A group of UCF students have spent 18 months building an aquaponics system for the Bithlo community.
Student volunteers from the UCF club Engineers Without Borders designed and are building the elaborate system that will benefit the students at Orange County Academy, a private school serving at-risk youth in the east Orange County community. They showed off the project to the young students on Thursday, explaining how it will work and how they will help operate it.
“It’s going to grow vegetables for the students, and it will raise fish that will be protein in the kids’ diets,” said Mathew Coalson, a junior majoring in mechanical engineering who is leading the project.
UCF engineering students explained the aquaponics system they built to children from Orange County Academy.
The aquaponics system is the latest addition to Transformation Village, a cluster of facilities meant to improve the lives of the roughly 8,300 residents of Bithlo. In addition to being a food desert without close access to fresh foods, the largely rural community struggles with poverty, pollution and water-quality issues.
With help from volunteers, Transformation Village, a project of the nonprofit United Global Outreach, has brought services that previously could not be found in Bithlo: a library, coffee shop, salon, community center, computer lab and a health center that provides services on a sliding scale.
The aquaponics system will be the latest addition.
Aquaponics combines the hydroponic method of growing plants with fish farming, joining the two in a symbiotic system. Traditional fish farming requires the removal of waste that builds up in the water. In aquaponics, plants grow in the water – either directly or indirectly – and filter the water in the fish habitat, providing a more efficient and sustainable process that doesn’t require the use of fertilizers.

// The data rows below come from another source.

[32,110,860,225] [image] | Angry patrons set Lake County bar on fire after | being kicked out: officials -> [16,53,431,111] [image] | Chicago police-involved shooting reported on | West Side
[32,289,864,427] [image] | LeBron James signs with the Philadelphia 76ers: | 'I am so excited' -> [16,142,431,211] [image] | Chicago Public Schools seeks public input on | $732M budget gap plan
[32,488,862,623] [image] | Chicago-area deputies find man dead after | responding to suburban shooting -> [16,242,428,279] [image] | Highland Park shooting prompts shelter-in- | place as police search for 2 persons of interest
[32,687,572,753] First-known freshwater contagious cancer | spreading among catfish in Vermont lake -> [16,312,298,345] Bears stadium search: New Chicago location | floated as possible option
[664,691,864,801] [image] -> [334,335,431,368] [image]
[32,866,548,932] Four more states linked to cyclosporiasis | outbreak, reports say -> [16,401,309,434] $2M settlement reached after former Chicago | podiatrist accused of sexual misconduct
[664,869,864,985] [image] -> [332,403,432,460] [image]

The system designed and created by the UCF students includes five handmade fish tanks – four 125-gallon tanks and one 300-gallon tank. The tanks will house tilapia, and the water they’re swimming in flow through a container garden where tomatoes, lettuce, peppers and other vegetables and herbs will grow. It’s expected to be completed within the next two weeks, and begin sprouting its first veggies in the spring.

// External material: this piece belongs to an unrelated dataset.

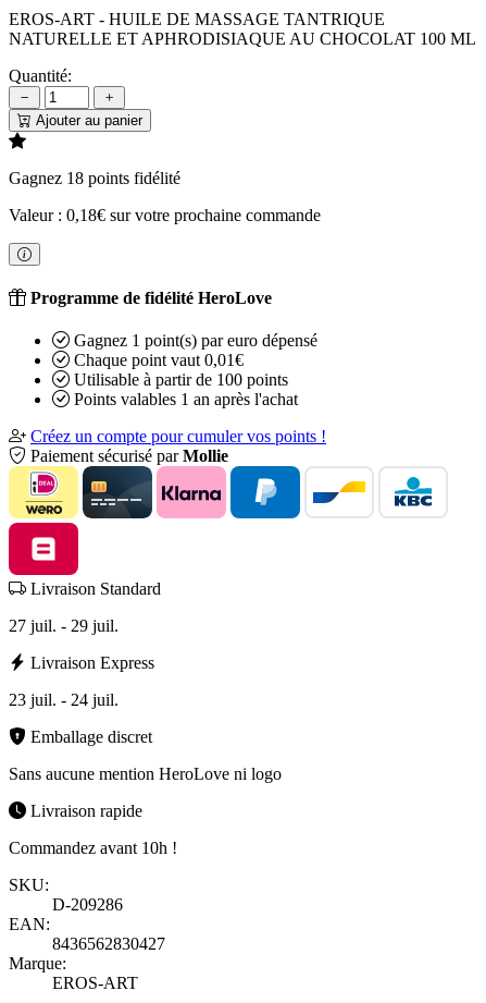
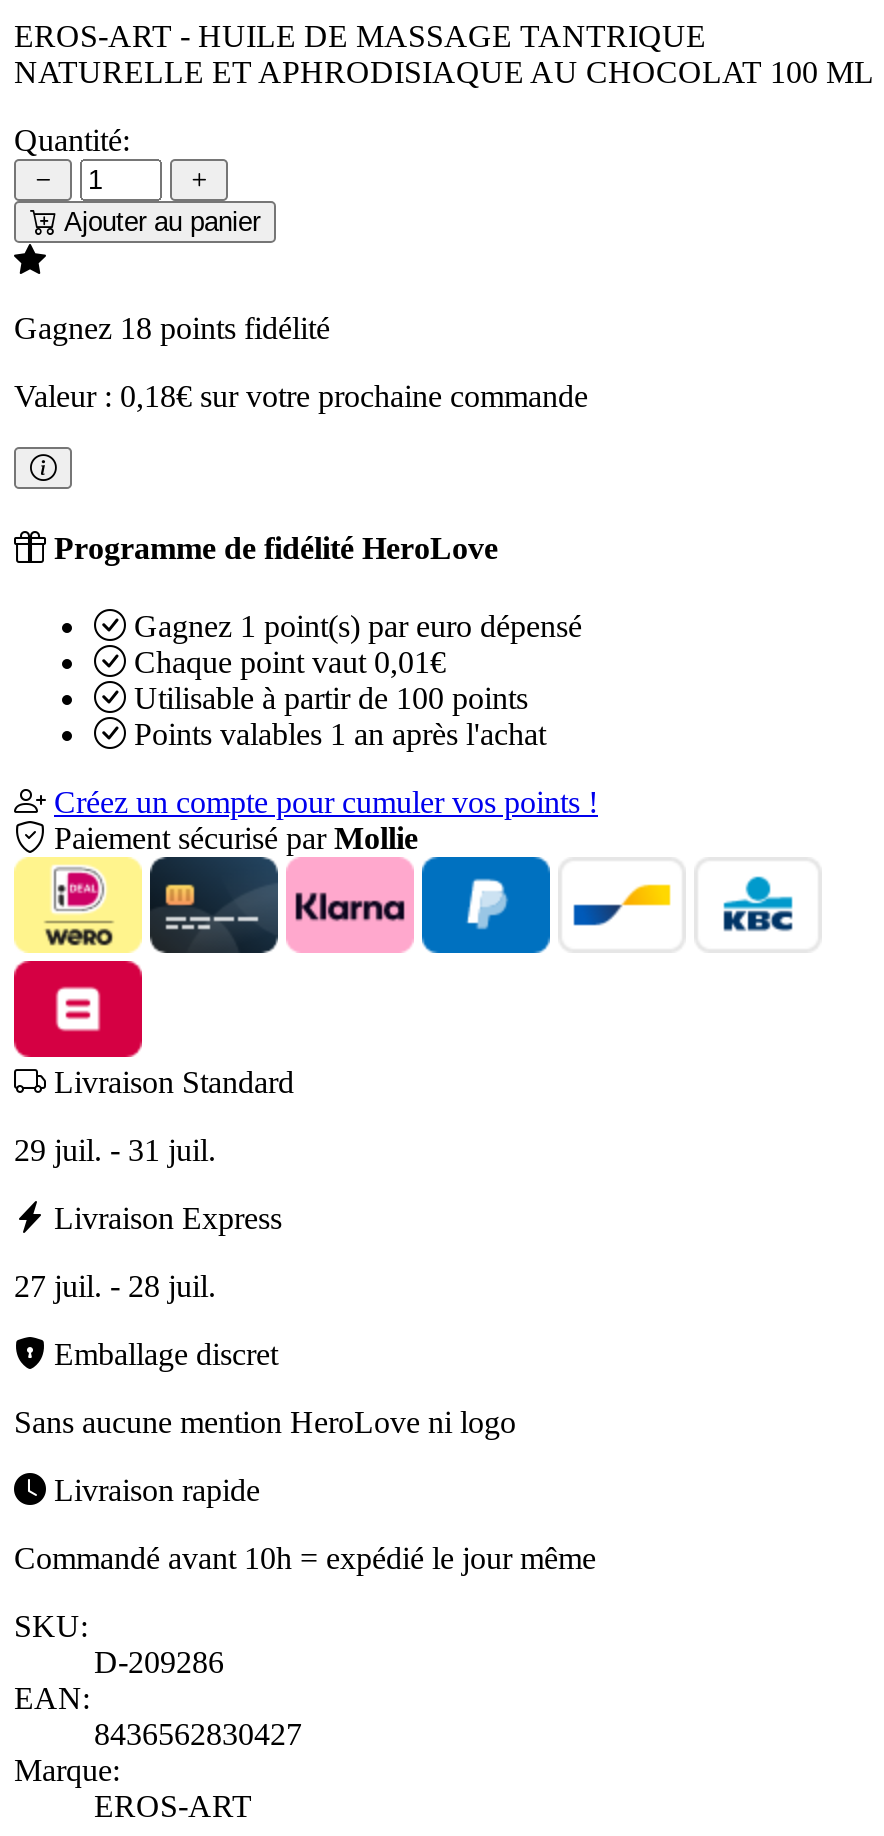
[9,617,119,635] 27 juil. - 29 juil. -> [14,1134,216,1168] 29 juil. - 31 juil.
[9,691,119,709] 23 juil. - 24 juil. -> [14,1270,216,1304] 27 juil. - 28 juil.
[9,839,177,858] Commandez avant 10h ! -> [14,1542,596,1576] Commandé avant 10h = expédié le jour même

The food it will eventually provide will supplement vegetables from an existing container garden that UCF students have also been maintaining.
The project is designed to provide intellectual sustenance, too. Working with administrators at Orange County Academy, Engineers Without Borders is working with UCF professor Laurie Campbell to design a hands-on aquaponics curriculum that will be taught to students in Bithlo and in other schools.

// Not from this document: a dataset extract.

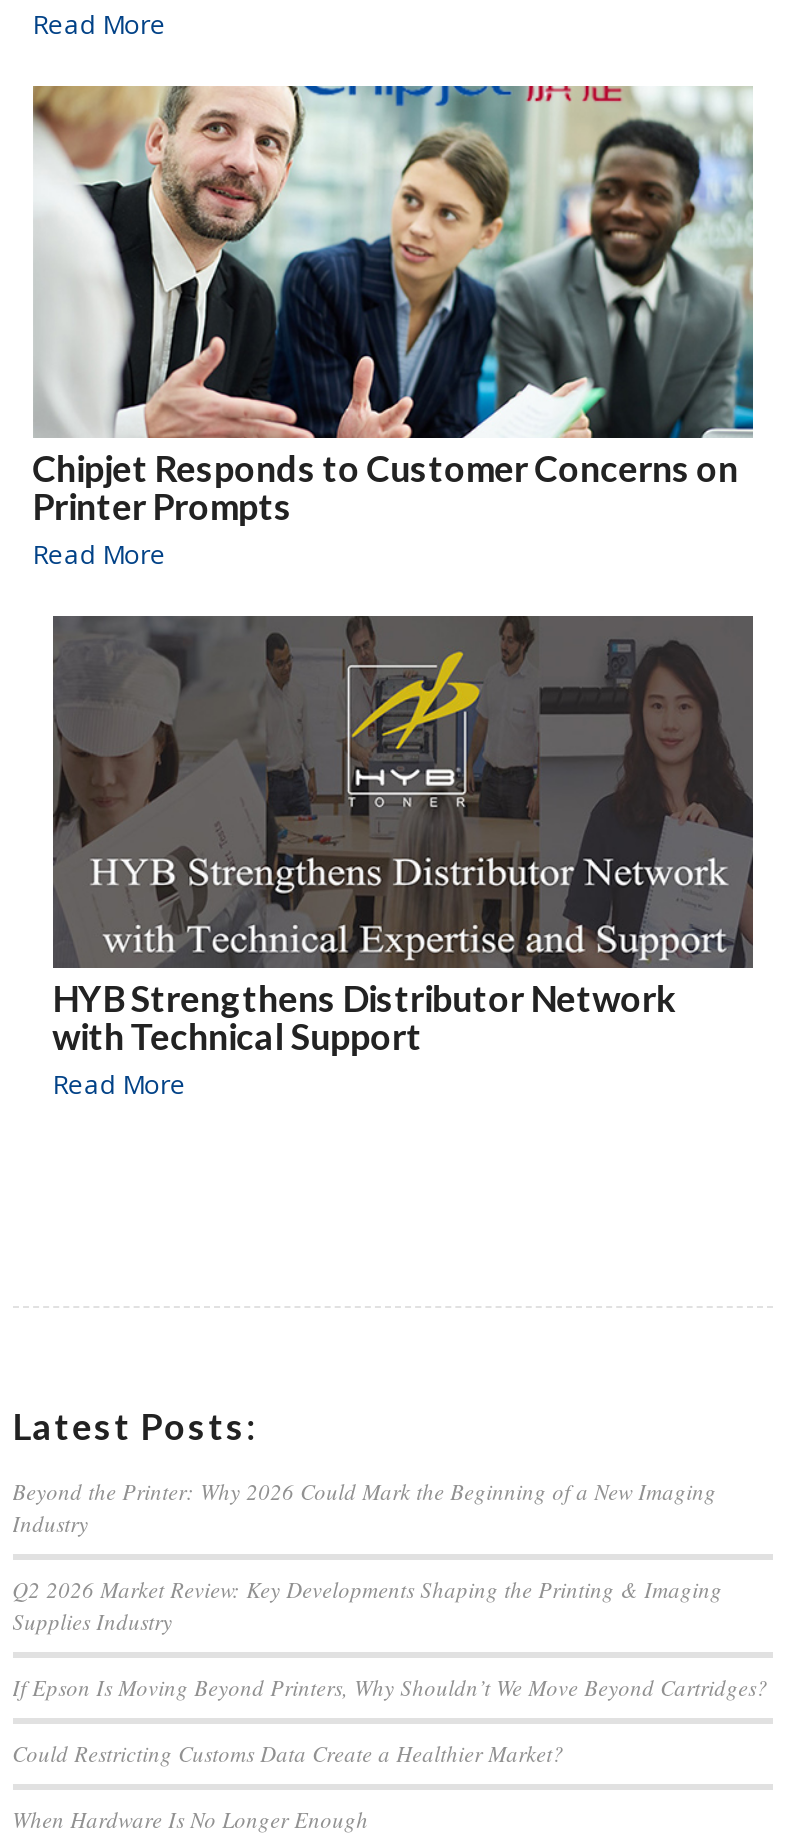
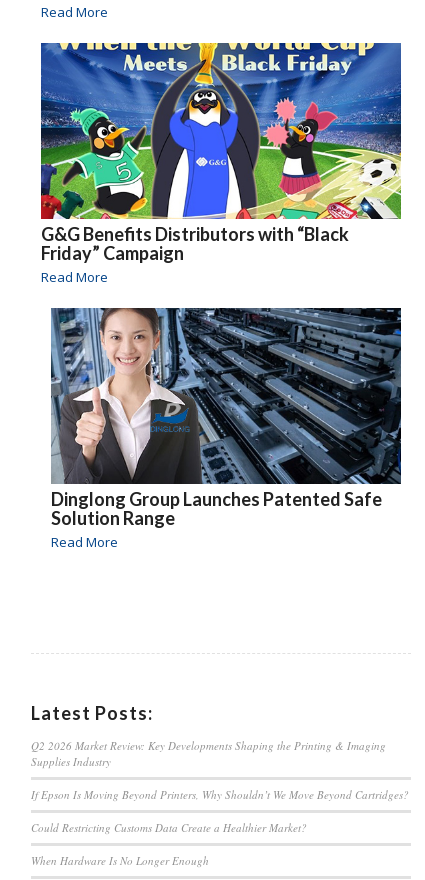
[31,84,755,528] [image] | Chipjet Responds to Customer Concerns on | Printer Prompts -> [40,42,402,264] [image] | G&G Benefits Distributors with “Black | Friday” Campaign
[51,614,753,1058] [image] | HYB Strengthens Distributor Network | with Technical Support -> [50,307,401,529] [image] | Dinglong Group Launches Patented Safe | Solution Range
[12,1476,716,1538] Beyond the Printer: Why 2026 Could Mark the Beginning of a New Imaging | Industry -> none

Roughly 14 members of the group have been volunteering their time to work on the project nearly every Saturday for the past year and a half. Most, but not all, are electronic or mechanical engineering majors.
The aquaponics system cost about $15,000. That’s more expensive than the typical system, because of features that were included to make the system more academically engaging for Orange County Academy students.
Funding came from donors, including UCF’s Student Government Association, Whole Foods of Winter Park, CHS Inc., the East Orange County Rotary Club, a grant from the Clinton Global Initiative and support from individual contributors.
The project is just the latest by UCF students to benefit Bithlo, which sits about eight miles from the university’s main campus. College Democrats have previously teamed with College Republicans for what came to be known as “Project Bithlo.”